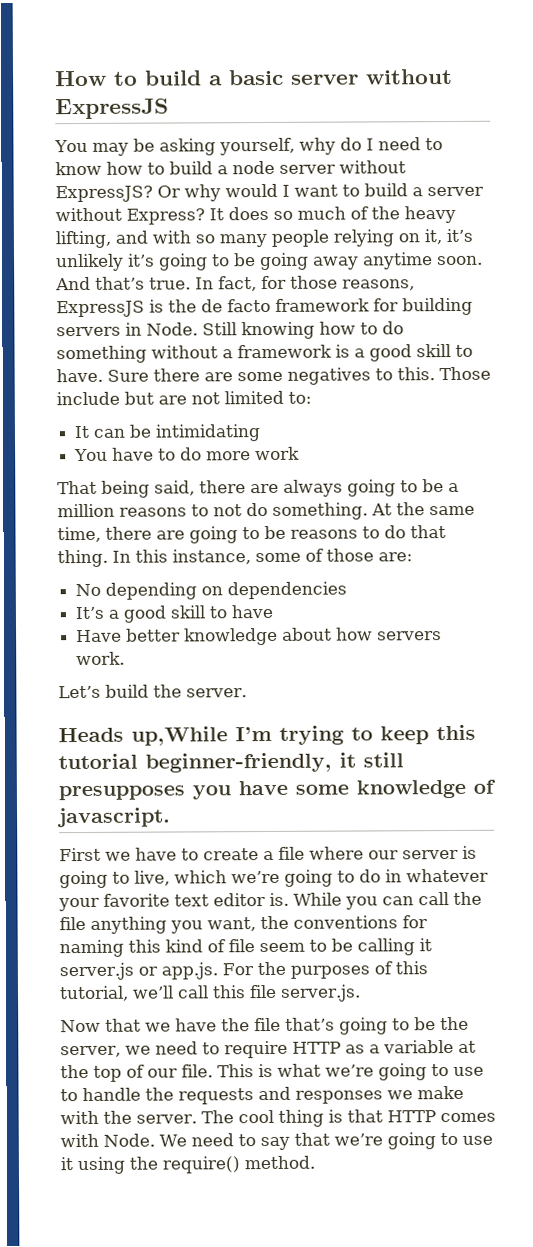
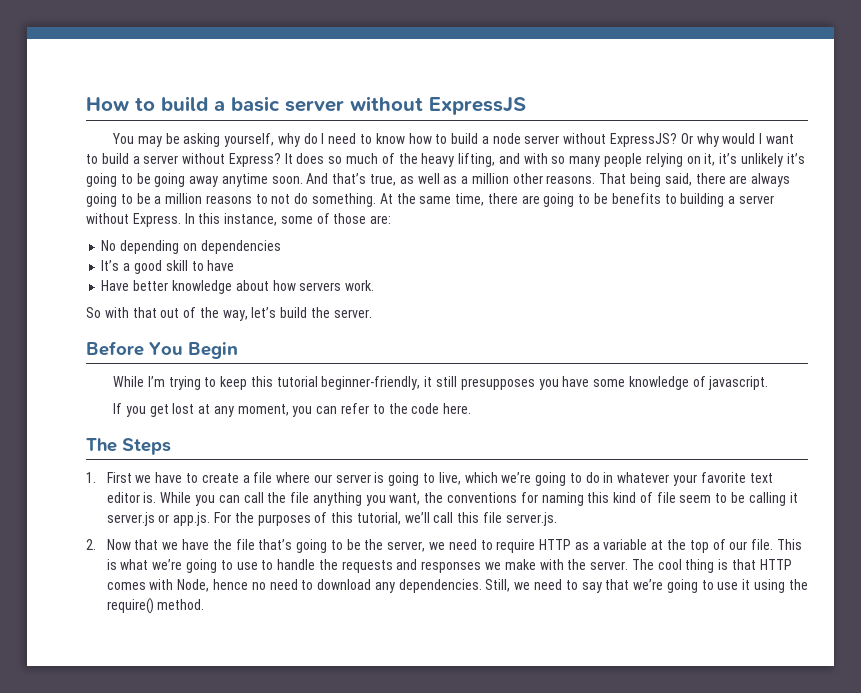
- And that’s true. In fact, for those reasons, ExpressJS is the de facto framework for building servers in Node. Still knowing how to do something without a framework is a good skill to have. Sure there are some negatives to this. Those include but are not limited to:
- It can be intimidating
- You have to do more work
- That being said, there are always going to be a million reasons to not do something.
+ And that’s true, as well as a million other reasons. That being said, there are always going to be a million reasons to not do something.
- At the same time, there are going to be reasons to do that thing.
+ At the same time, there are going to be benefits to building a server without Express.
- Let’s build the server.
+ So with that out of the way, let’s build the server.
- Heads up,While I’m trying to keep this tutorial beginner-friendly, it still presupposes you have some knowledge of javascript.
+ Before You Begin
+ While I’m trying to keep this tutorial beginner-friendly, it still presupposes you have some knowledge of javascript.
- First we have to create a file where our server is going to live, which we’re going to do in whatever your favorite text editor is.
+ If you get lost at any moment, you can refer to the code here.
+ The Steps
+ 1. First we have to create a file where our server is going to live, which we’re going to do in whatever your favorite text editor is.
- Now that we have the file that’s going to be the server, we need to require HTTP as a variable at the top of our file.
+ 2. Now that we have the file that’s going to be the server, we need to require HTTP as a variable at the top of our file.
- The cool thing is that HTTP comes with Node. We need to say that we’re going to use it using the require() method.
+ The cool thing is that HTTP comes with Node, hence no need to download any dependencies. Still, we need to say that we’re going to use it using the require() method.

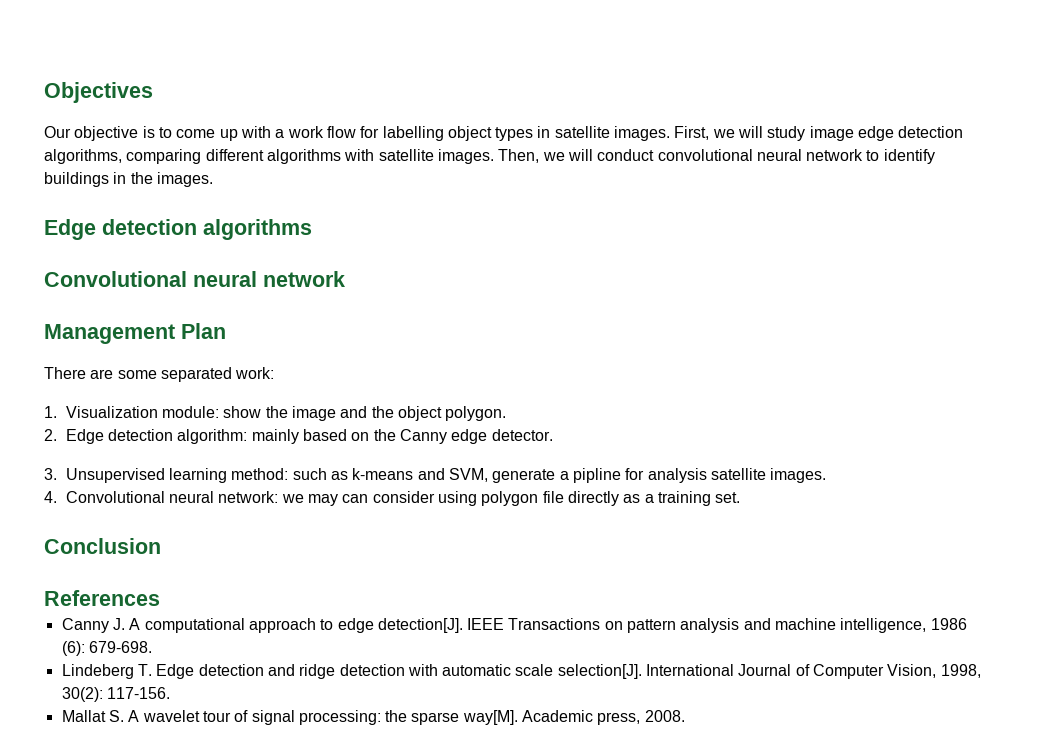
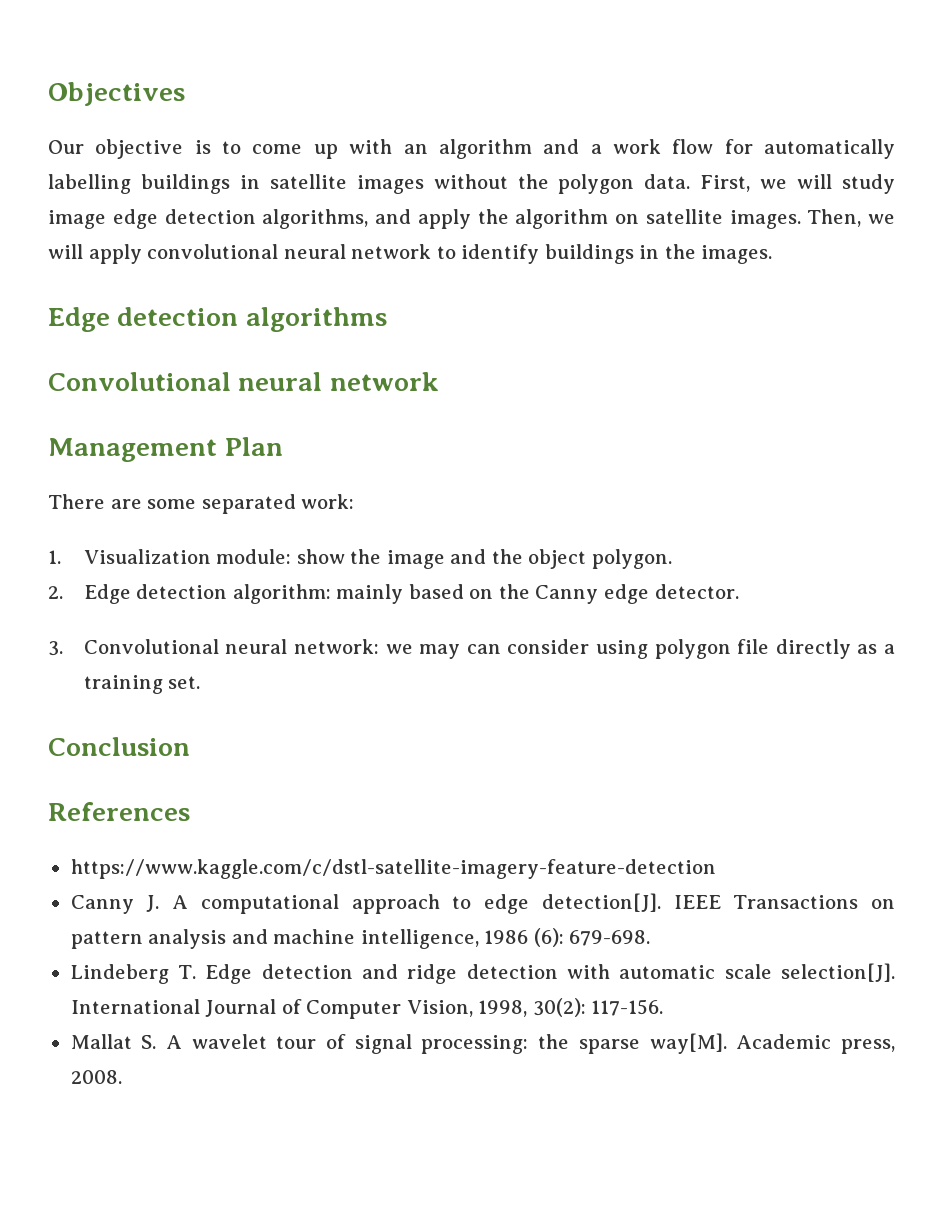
- Our objective is to come up with a work flow for labelling object types in satellite images.
+ Our objective is to come up with an algorithm and a work flow for automatically labelling buildings in satellite images without the polygon data.
- First, we will study image edge detection algorithms, comparing different algorithms with satellite images.
+ First, we will study image edge detection algorithms, and apply the algorithm on satellite images.
- Then, we will conduct convolutional neural network to identify buildings in the images.
+ Then, we will apply convolutional neural network to identify buildings in the images.
- 3. Unsupervised learning method: such as k-means and SVM, generate a pipline for analysis satellite images.
- 4. Convolutional neural network: we may can consider using polygon file directly as a training set.
+ 3. Convolutional neural network: we may can consider using polygon file directly as a training set.
+ https://www.kaggle.com/c/dstl-satellite-imagery-feature-detection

#####

What this task involves: A faithful copy of the data is required: each word kept, each picture omitted.

Exercise result:
- And that’s true. In fact, for those reasons, ExpressJS is the de facto framework for building servers in Node. Still knowing how to do something without a framework is a good skill to have. Sure there are some negatives to this. Those include but are not limited to:
- It can be intimidating
- You have to do more work
- That being said, there are always going to be a million reasons to not do something.
+ And that’s true, as well as a million other reasons. That being said, there are always going to be a million reasons to not do something.
- At the same time, there are going to be reasons to do that thing.
+ At the same time, there are going to be benefits to building a server without Express.
- Let’s build the server.
+ So with that out of the way, let’s build the server.
- Heads up,While I’m trying to keep this tutorial beginner-friendly, it still presupposes you have some knowledge of javascript.
+ Before You Begin
+ While I’m trying to keep this tutorial beginner-friendly, it still presupposes you have some knowledge of javascript.
- First we have to create a file where our server is going to live, which we’re going to do in whatever your favorite text editor is.
+ If you get lost at any moment, you can refer to the code here.
+ The Steps
+ 1. First we have to create a file where our server is going to live, which we’re going to do in whatever your favorite text editor is.
- Now that we have the file that’s going to be the server, we need to require HTTP as a variable at the top of our file.
+ 2. Now that we have the file that’s going to be the server, we need to require HTTP as a variable at the top of our file.
- The cool thing is that HTTP comes with Node. We need to say that we’re going to use it using the require() method.
+ The cool thing is that HTTP comes with Node, hence no need to download any dependencies. Still, we need to say that we’re going to use it using the require() method.

- Our objective is to come up with a work flow for labelling object types in satellite images.
+ Our objective is to come up with an algorithm and a work flow for automatically labelling buildings in satellite images without the polygon data.
- First, we will study image edge detection algorithms, comparing different algorithms with satellite images.
+ First, we will study image edge detection algorithms, and apply the algorithm on satellite images.
- Then, we will conduct convolutional neural network to identify buildings in the images.
+ Then, we will apply convolutional neural network to identify buildings in the images.
- 3. Unsupervised learning method: such as k-means and SVM, generate a pipline for analysis satellite images.
- 4. Convolutional neural network: we may can consider using polygon file directly as a training set.
+ 3. Convolutional neural network: we may can consider using polygon file directly as a training set.
+ https://www.kaggle.com/c/dstl-satellite-imagery-feature-detection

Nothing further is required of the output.